何としてでも一刻も早くこの場から四人を離れさせなければならない。特にコウハ。あの子に気付かれてしまっては都合が良くない。……多分。恐らくきっと絶対。
ユズリハ「……あの、僕コウハ側で居るから…」
オウハ「な、ななな何ですって…」
コウハ「よーしよしよし!!だよな!やっぱり俺だよな兄弟ー!!」
クレハ「ユズ君が嫌そうなお顔をしておるのう〜…」
なるほどユズリハはコウハ側なのか。まぁ私はどうせすぐに事務所に行かなければならないし…オウハ側になれば私が蹲るコウハの肩を叩いてあげる所だったな。
いや問題はそれどころではなく。早く連れて行かなければ。
トウカ「そろそろ行こうか。あぁそれと、私はこの後少し事務所の方に行ってくるから。暫くは君達だけで頼むよ。」
オウハ「分かったわ。」
よし、良いぞ。そのまま行ってくれれば…
コウハ「あ。そういえばフジ、なんか俺達の他にも人は居るっぽいな?」
トウカ「……あぁ、そうみたいだね。すまない、やっぱり私達だけではなかったようだ。」
オウハ「大丈夫よ。勘違いは誰にでもあるわ。」
コウハ「あの人達もあれを登って来たんだなー。あんな大荷物で…すげぇなぁ……なぁエルー。」
私はその一瞬どきりとした。コウハがまじまじと他の人を眺めているのだが、早くそれから背けてくれないかとだけを願った。
目線を一点に集中させ、無意識に不自然に動きかける手を私は止めるのに必死だった。
エルレイド「言っとくけどあんなのはなぁ、俺様のテレポートにかかれば一発だからな。」
オウハ「じゃあ帰りは貴方にお願いしようかしら。
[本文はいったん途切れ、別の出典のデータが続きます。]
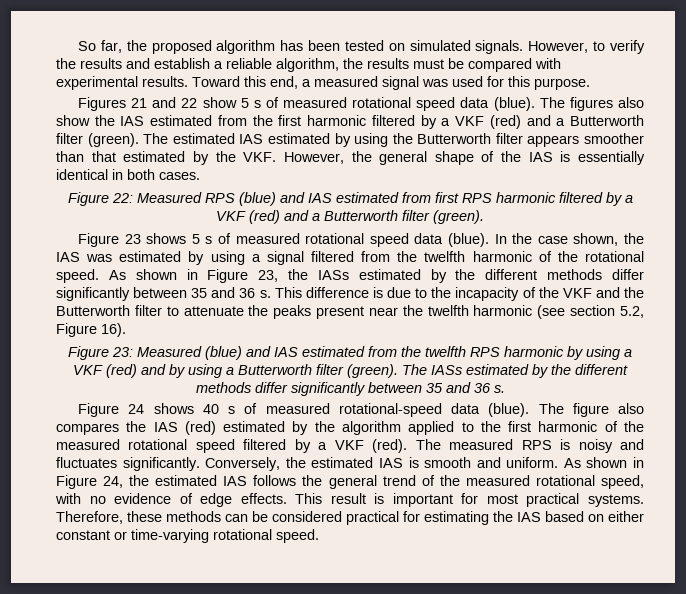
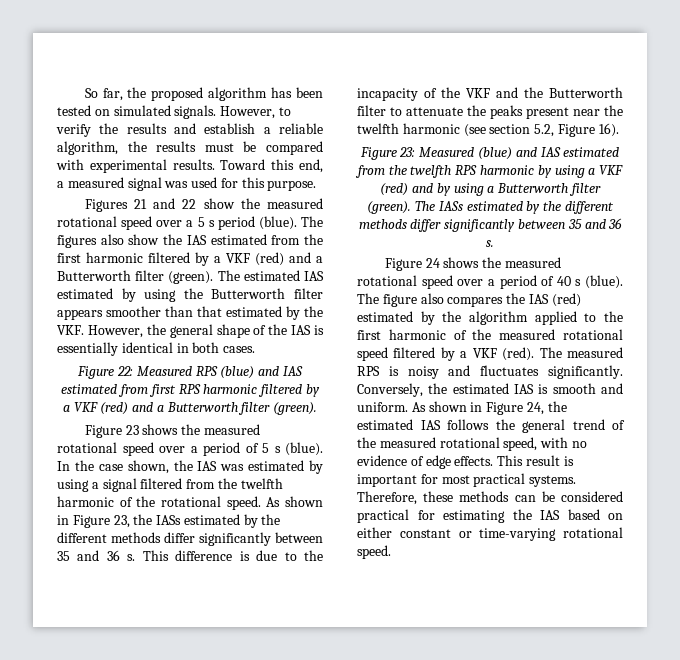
- Figures 21 and 22 show 5 s of measured rotational speed data (blue).
+ Figures 21 and 22 show the measured rotational speed over a 5 s period (blue).
- Figure 23 shows 5 s of measured rotational speed data (blue).
+ Figure 23 shows the measured rotational speed over a period of 5 s (blue).
- Figure 24 shows 40 s of measured rotational-speed data (blue).
+ Figure 24 shows the measured rotational speed over a period of 40 s (blue).

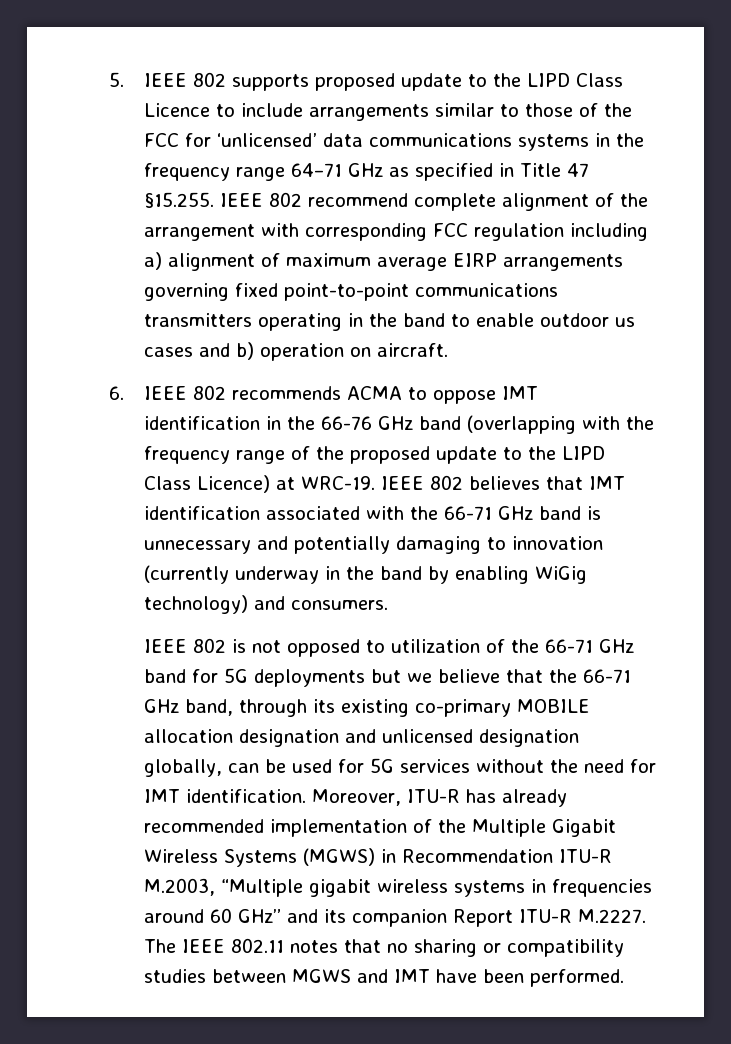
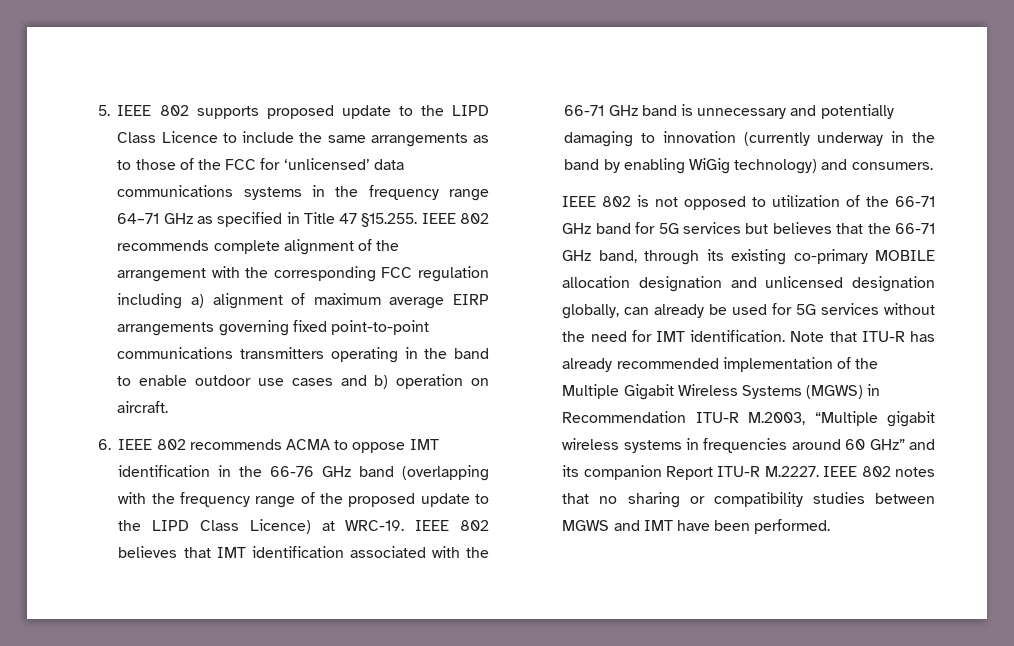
- 5. IEEE 802 supports proposed update to the LIPD Class Licence to include arrangements similar to those of the FCC for ‘unlicensed’ data communications systems in the frequency range 64–71 GHz as specified in Title 47 §15.255. IEEE 802 recommend complete alignment of the arrangement with corresponding FCC regulation including a) alignment of maximum average EIRP arrangements governing fixed point-to-point communications transmitters operating in the band to enable outdoor us cases and b) operation on aircraft.
+ 5. IEEE 802 supports proposed update to the LIPD Class Licence to include the same arrangements as to those of the FCC for ‘unlicensed’ data communications systems in the frequency range 64–71 GHz as specified in Title 47 §15.255. IEEE 802 recommends complete alignment of the arrangement with the corresponding FCC regulation including a) alignment of maximum average EIRP arrangements governing fixed point-to-point communications transmitters operating in the band to enable outdoor use cases and b) operation on aircraft.
- IEEE 802 is not opposed to utilization of the 66-71 GHz band for 5G deployments but we believe that the 66-71 GHz band, through its existing co-primary MOBILE allocation designation and unlicensed designation globally, can be used for 5G services without the need for IMT identification.
+ IEEE 802 is not opposed to utilization of the 66-71 GHz band for 5G services but believes that the 66-71 GHz band, through its existing co-primary MOBILE allocation designation and unlicensed designation globally, can already be used for 5G services without the need for IMT identification.
- Moreover, ITU-R has already recommended implementation of the Multiple Gigabit Wireless Systems (MGWS) in Recommendation ITU-R M.2003, “Multiple gigabit wireless systems in frequencies around 60 GHz” and its companion Report ITU-R M.2227. The IEEE 802.11 notes that no sharing or compatibility studies between MGWS and IMT have been performed.
+ Note that ITU-R has already recommended implementation of the Multiple Gigabit Wireless Systems (MGWS) in Recommendation ITU-R M.2003, “Multiple gigabit wireless systems in frequencies around 60 GHz” and its companion Report ITU-R M.2227. IEEE 802 notes that no sharing or compatibility studies between MGWS and IMT have been performed.

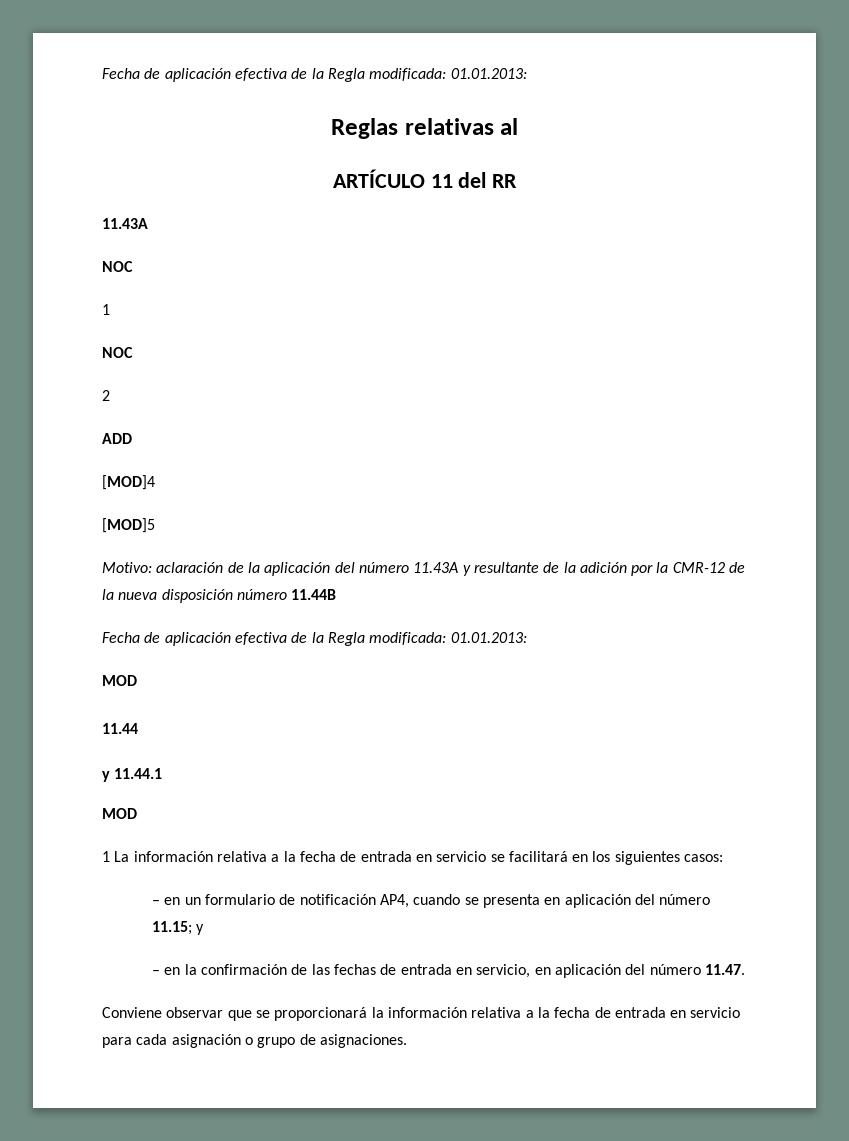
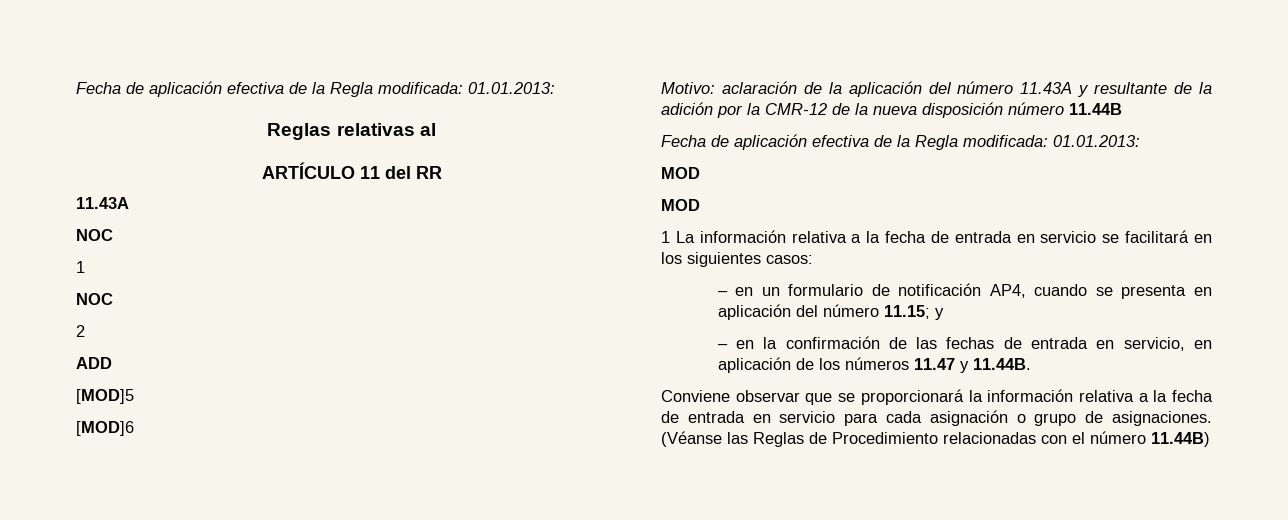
- [MOD]4
  [MOD]5
+ [MOD]6
- 11.44
- y 11.44.1
- – en la confirmación de las fechas de entrada en servicio, en aplicación del número 11.47.
+ – en la confirmación de las fechas de entrada en servicio, en aplicación de los números 11.47 y 11.44B.
+ (Véanse las Reglas de Procedimiento relacionadas con el número 11.44B)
」
エルレイド「その分俺の体力消耗激しいから却下な。」
コウハ「ケチー。ケチレイドぉ。」
エルレイド「うるせぇねじ曲げんぞ。」
コウハ「……え、時空だよな?俺じゃないよな?いや時空でもやばいよな?止めとけな?」
その時にはもうコウハを含め、全員の目線はそれの反対側に向けられていた。
私は今度こそはと思い、若干無理があるのだがオウハの背中をぐいぐいと押す。
トウカ「ほら、早くしないと無くなってしまうよ。」
クレハ「それは大変じゃー!」
トウカ「オウハ、後は頼んだからね。」
そうして私を除く全員は、不思議そうな顔をするオウハを先頭に、中へと足を踏み入れた。
その背中を笑顔で見送りつつ、私は安堵した。
良かった、後ろの"ロープウェイのりば"を認知されなくて。私もさっき思い出したけれど。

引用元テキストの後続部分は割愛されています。